An die­ser Stel­le soll nicht ver­hehlt wer­den, dass Orga­ni­sier­te Kri­mi­na­li­tät in Deutsch­land all­jähr­lich gro­ße Schä­den anrich­tet. Und auch eini­ge Mit­glie­der soge­nann­ter Clan­fa­mi­li­en haben sich vie­ler, zum Teil schwer­ster Straf­ta­ten schul­dig gemacht. Hier ist es not­wen­dig, mit allen rechts­staat­li­chen Mit­teln vor­zu­ge­hen und die Kri­mi­nel­len dort zu tref­fen, wo es ihnen auch weh tut – näm­lich bei ihren Finan­zen. Doch als Nadel­sti­che ver­harm­lo­ste Rund­um­schlä­ge mit der Brech­stan­ge sind mit Sicher­heit der fal­sche Weg.
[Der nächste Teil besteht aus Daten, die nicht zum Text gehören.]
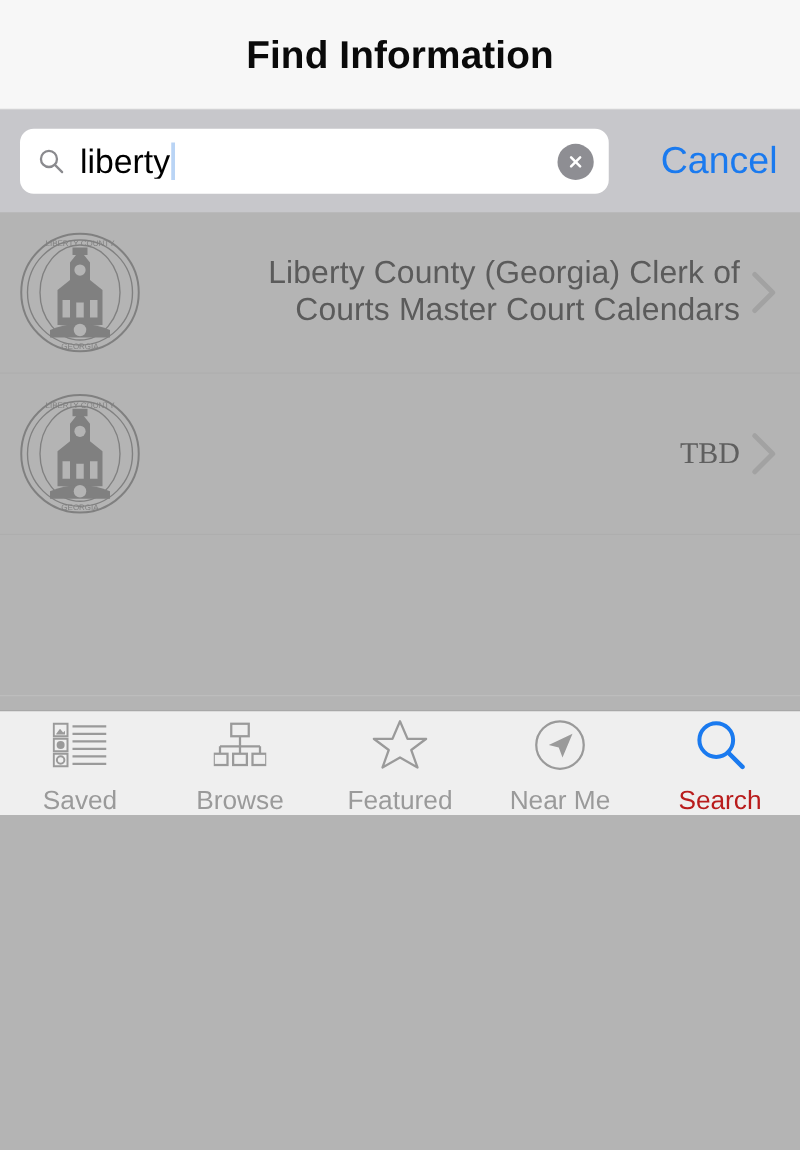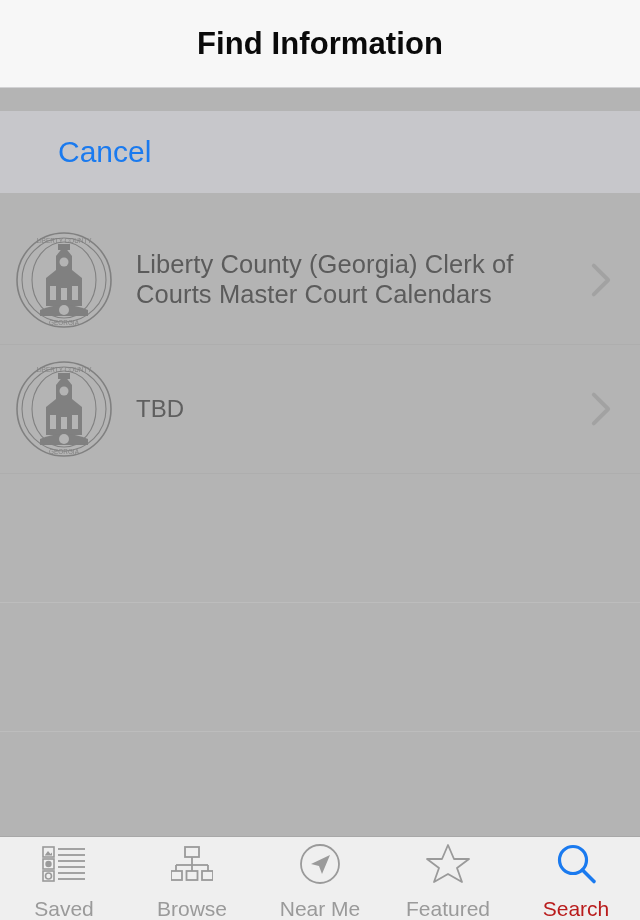--- a/index.html
+++ b/index.html
@@ -17,10 +17,9 @@
   .screen {
     position: relative;
     width: 640px;
-    height: 920px;
+    height: 652px;
     display: flex;
     flex-direction: column;
-    gap: 23px;
   }
 
   

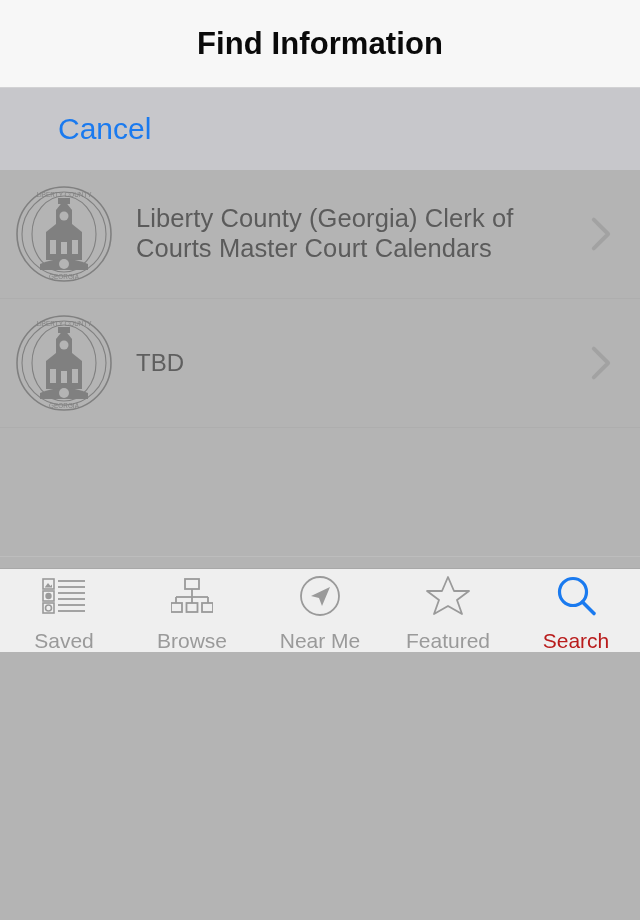--- a/index.html
+++ b/index.html
@@ -194,6 +194,20 @@
   </div>
 
   <div class="search-strip">
+    <div class="search-field">
+      <svg class="search-glass" viewBox="0 0 24 24">
+        <circle cx="10" cy="10" r="7" fill="none" stroke="#8a8a8e" stroke-width="2"></circle>
+        <line x1="15.2" y1="15.2" x2="21.5" y2="21.5" stroke="#8a8a8e" stroke-width="2" stroke-linecap="round"></line>
+      </svg>
+      <span class="search-text">liberty</span>
+      <span class="caret"></span>
+      <div class="clear-btn">
+        <svg width="17" height="17" viewBox="0 0 16 16">
+          <line x1="4.6" y1="4.6" x2="11.4" y2="11.4" stroke="#ffffff" stroke-width="1.9" stroke-linecap="round"></line>
+          <line x1="11.4" y1="4.6" x2="4.6" y2="11.4" stroke="#ffffff" stroke-width="1.9" stroke-linecap="round"></line>
+        </svg>
+      </div>
+    </div>
     <div class="cancel-btn">Cancel</div>
   </div>
 

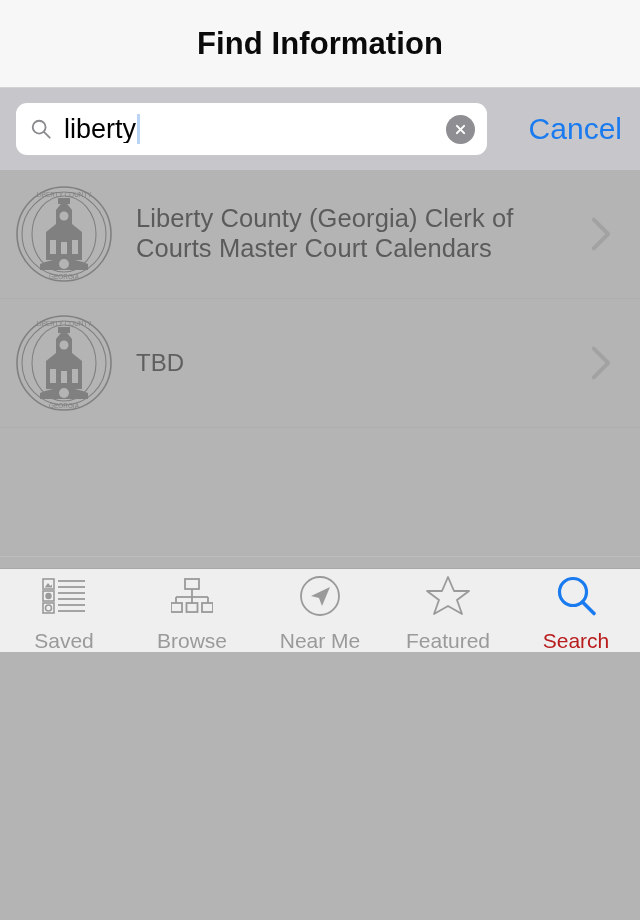--- a/index.html
+++ b/index.html
@@ -116,9 +116,10 @@
     box-sizing: border-box;
     display: flex;
     align-items: center;
-    padding: 0 28px 0 14px;
+    padding: 0 18px 0 14px;
     border-bottom: 1px solid #bdbdbd;
     position: relative;
+    text-align: right;
   }
   .row.filled { border-bottom-color: #aeaeae; }
   .row-seal {

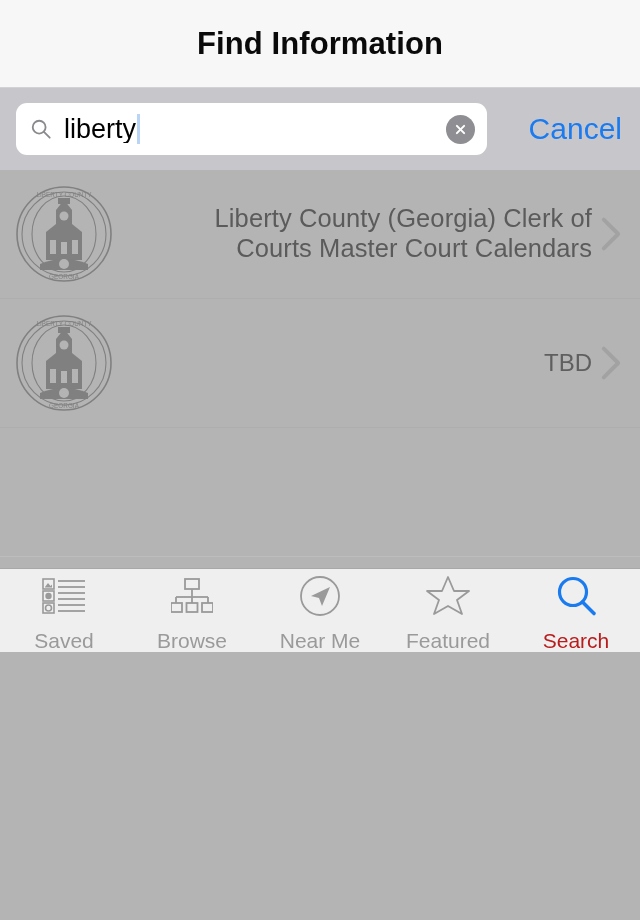--- a/index.html
+++ b/index.html
@@ -145,6 +145,7 @@
     color: #5f5f5f;
     line-height: 1.2;
     margin-top: 1px;
+    font-family: Liberation Serif, serif;
   }
   .chevron {
     flex: 0 0 auto;

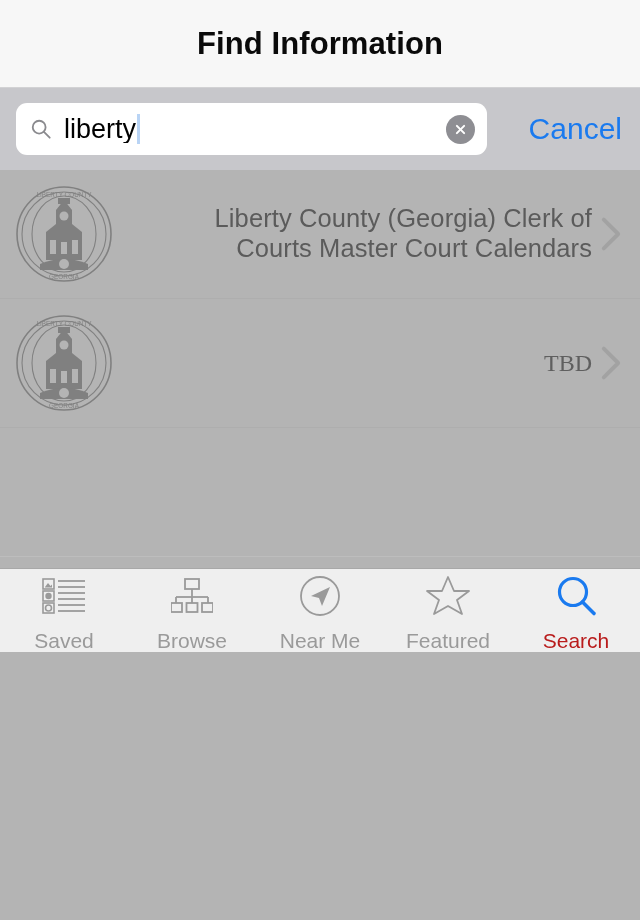--- a/index.html
+++ b/index.html
@@ -309,6 +309,15 @@
 
     <div class="tab">
       <div class="tab-icon">
+        <svg width="44" height="42" viewBox="0 0 44 42">
+          <polygon points="22,2 28,16 43,16 31,25 36,39 22,31 8,39 13,25 1,16 16,16" fill="none" stroke="#9a9a9a" stroke-width="1.8" stroke-linejoin="round"></polygon>
+        </svg>
+      </div>
+      <div class="tab-label">Featured</div>
+    </div>
+
+    <div class="tab">
+      <div class="tab-icon">
         <svg width="44" height="44" viewBox="0 0 44 44">
           <circle cx="22" cy="22" r="19" fill="none" stroke="#9a9a9a" stroke-width="1.8"></circle>
           <path d="M32 13 L13 22 L21 24 L24 32 Z" fill="#9a9a9a"></path>
@@ -317,15 +326,6 @@
       <div class="tab-label">Near Me</div>
     </div>
 
-    <div class="tab">
-      <div class="tab-icon">
-        <svg width="44" height="42" viewBox="0 0 44 42">
-          <polygon points="22,2 28,16 43,16 31,25 36,39 22,31 8,39 13,25 1,16 16,16" fill="none" stroke="#9a9a9a" stroke-width="1.8" stroke-linejoin="round"></polygon>
-        </svg>
-      </div>
-      <div class="tab-label">Featured</div>
-    </div>
-
     <div class="tab active">
       <div class="tab-icon">
         <svg width="44" height="44" viewBox="0 0 44 44">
Und wenn wir schon von der von »Clan­kri­mi­na­li­tät« spre­chen wol­len, dann soll­ten wir auch ein­mal über deut­sche Fami­li­en­clans spre­chen, die durch Kolo­ni­al­krie­ge, Kriegs­pro­duk­ti­on und durch die Aus­beu­tung von Zwangs­ar­beit reich wur­den. Spre­chen wir bei­spiels­wei­se ein­mal über den Hohen­zol­lern-Clan, der die Drei­stig­keit besitzt, nun sei­ne auf­grund sei­ner Kol­la­bo­ra­ti­on mit den Nazis ent­eig­ne­ten Schlös­ser zurückzufordern.